Pueblos de Buenos Aires

Tres librerías del interior de la provincia hablan de sus pueblos cercanos y recomiendan lugares que vale la pena conocer.

Voy a tomar la Ruta 3, una mañana para no volver
Cantando bajito, me voy para el campo…

Así comienza una de las canciones más célebres de Celeste Carballo. Se llama Querido Coronel Pringles y es un homenaje al pueblo de su infancia, al que vuelve después de vivir en la Ciudad de Buenos Aires.

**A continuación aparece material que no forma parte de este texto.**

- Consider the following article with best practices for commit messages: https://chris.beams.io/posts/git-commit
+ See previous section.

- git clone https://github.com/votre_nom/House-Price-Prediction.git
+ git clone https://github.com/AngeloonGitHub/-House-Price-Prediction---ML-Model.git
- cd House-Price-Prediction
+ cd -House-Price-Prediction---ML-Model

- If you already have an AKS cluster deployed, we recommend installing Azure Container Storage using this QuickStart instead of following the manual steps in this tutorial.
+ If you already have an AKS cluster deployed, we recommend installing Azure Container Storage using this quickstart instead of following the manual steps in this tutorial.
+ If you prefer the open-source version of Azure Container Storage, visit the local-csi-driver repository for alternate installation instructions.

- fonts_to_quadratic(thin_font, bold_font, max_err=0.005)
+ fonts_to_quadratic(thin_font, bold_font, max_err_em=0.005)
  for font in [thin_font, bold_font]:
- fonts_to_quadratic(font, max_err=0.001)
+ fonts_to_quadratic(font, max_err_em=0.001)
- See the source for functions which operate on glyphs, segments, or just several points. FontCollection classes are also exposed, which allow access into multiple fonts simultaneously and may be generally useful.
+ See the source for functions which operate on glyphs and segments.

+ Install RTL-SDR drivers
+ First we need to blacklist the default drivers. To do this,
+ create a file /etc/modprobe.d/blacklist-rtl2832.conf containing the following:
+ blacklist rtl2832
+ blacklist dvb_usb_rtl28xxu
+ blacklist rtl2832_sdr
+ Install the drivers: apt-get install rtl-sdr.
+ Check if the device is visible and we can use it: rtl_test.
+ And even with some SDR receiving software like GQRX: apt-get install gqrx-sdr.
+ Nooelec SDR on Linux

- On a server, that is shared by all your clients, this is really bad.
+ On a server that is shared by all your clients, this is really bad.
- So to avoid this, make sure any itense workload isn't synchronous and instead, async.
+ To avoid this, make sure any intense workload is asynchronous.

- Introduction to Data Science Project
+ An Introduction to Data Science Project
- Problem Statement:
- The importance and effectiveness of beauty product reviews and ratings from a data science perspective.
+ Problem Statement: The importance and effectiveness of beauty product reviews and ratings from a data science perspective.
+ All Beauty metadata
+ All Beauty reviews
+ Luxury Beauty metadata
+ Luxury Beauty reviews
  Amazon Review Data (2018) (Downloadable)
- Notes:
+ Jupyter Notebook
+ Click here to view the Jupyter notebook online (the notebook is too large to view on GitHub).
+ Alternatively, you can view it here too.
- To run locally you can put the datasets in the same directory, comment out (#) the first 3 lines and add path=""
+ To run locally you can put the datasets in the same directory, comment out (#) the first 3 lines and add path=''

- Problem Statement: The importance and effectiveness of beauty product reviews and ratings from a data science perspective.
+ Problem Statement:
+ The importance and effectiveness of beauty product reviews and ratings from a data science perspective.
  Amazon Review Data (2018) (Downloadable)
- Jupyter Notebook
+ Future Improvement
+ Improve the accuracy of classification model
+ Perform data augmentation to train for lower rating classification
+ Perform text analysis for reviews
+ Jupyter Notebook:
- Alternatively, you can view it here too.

Ciertamente, la provincia tiene pueblos (algunos de ellos ya ciudades, por la cantidad de habitantes) que ameritan una escapada para oxigenarse con viejas historias, nuevas para el visitante. Son rincones del territorio bonaerense en donde los sabores, olores y colores se exaltan y disfrutan, a diferencia de lo que sucede en las grandes urbes.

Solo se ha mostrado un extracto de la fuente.